Showing 3 responses by slowlearner

It may be time for me to jump in here. While I apprecaite all the comments, and empathize with those who love audio and the attempt to explain what they hear though technical terms, there comes a point where it makes sense for the designer to make a stab at clearing the air. I will address two issues: 1) Relevant factual information that might shed some light, and 2) Technical information intended to both enlighten and confound, strictky due to the real world complexity of why things sound as they do.

1) The Italian article did a very good job of explaining to a general audience the difference between "velocity" devices and "displacement" devices, and how RIAA is handled. That was, in part, their objective - it was to inform.

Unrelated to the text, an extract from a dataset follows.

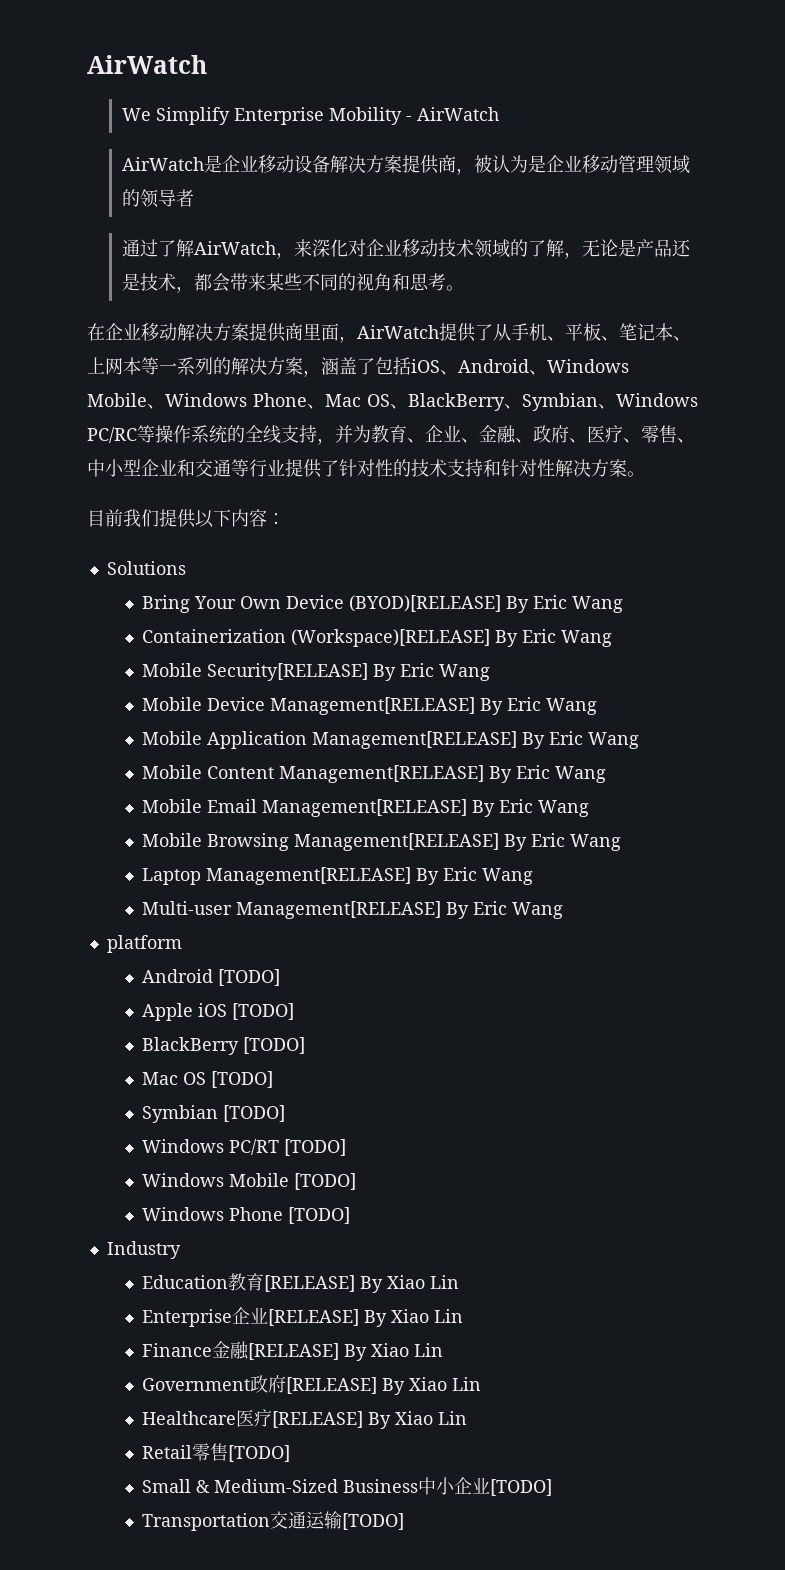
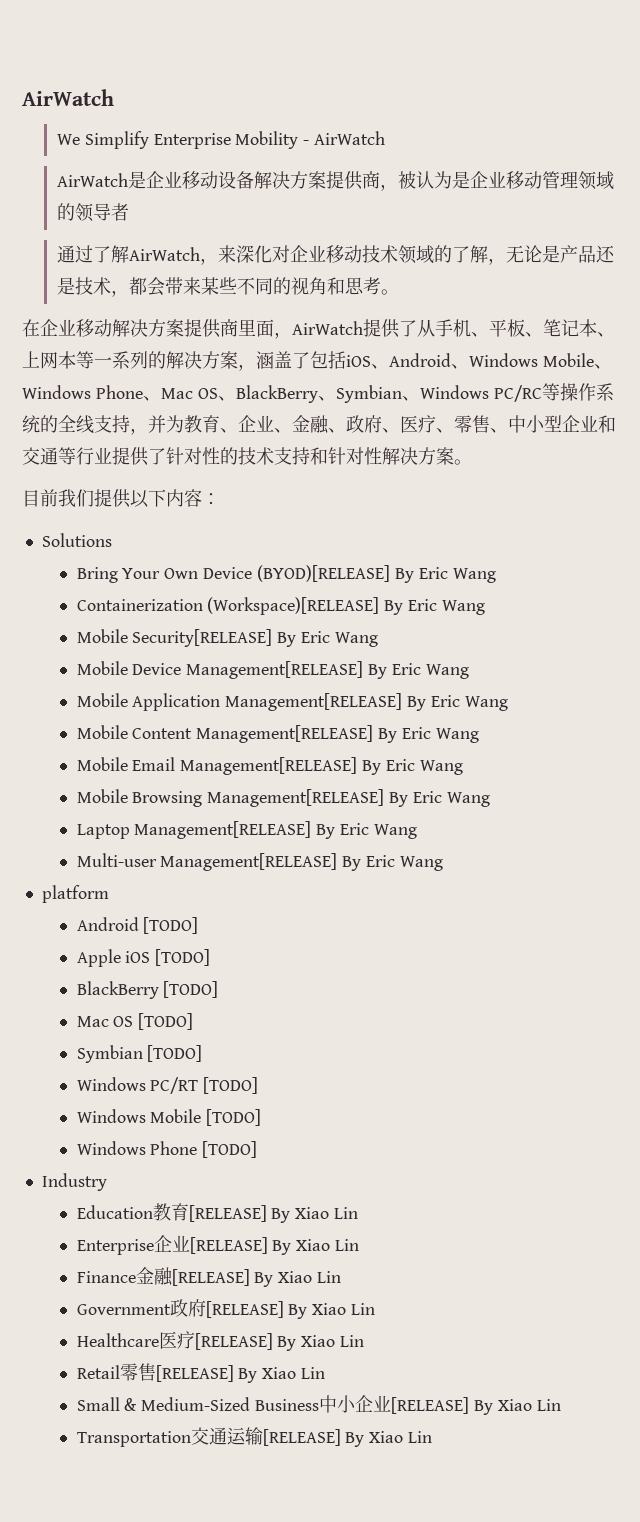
[227,1445,290,1462] [TODO] -> [155,1365,326,1383] [RELEASE] By Xiao Lin
[489,1479,552,1496] [TODO] -> [391,1397,561,1415] [RELEASE] By Xiao Lin
[341,1513,404,1530] [TODO] -> [262,1429,433,1447] [RELEASE] By Xiao Lin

2) Comments that attempt to quantize one's experience by referring to amplitude pertubations are equivalent to four blind men each describing what an elephant is by touching varied parts - and invariably giving an incomplete view of the animal. Sound is complex - yes - if there is a terrible amplitude anomoly, it makes for bad or unlistenable products. But audio has a long litany of products that are quite wonderful that are not "flat".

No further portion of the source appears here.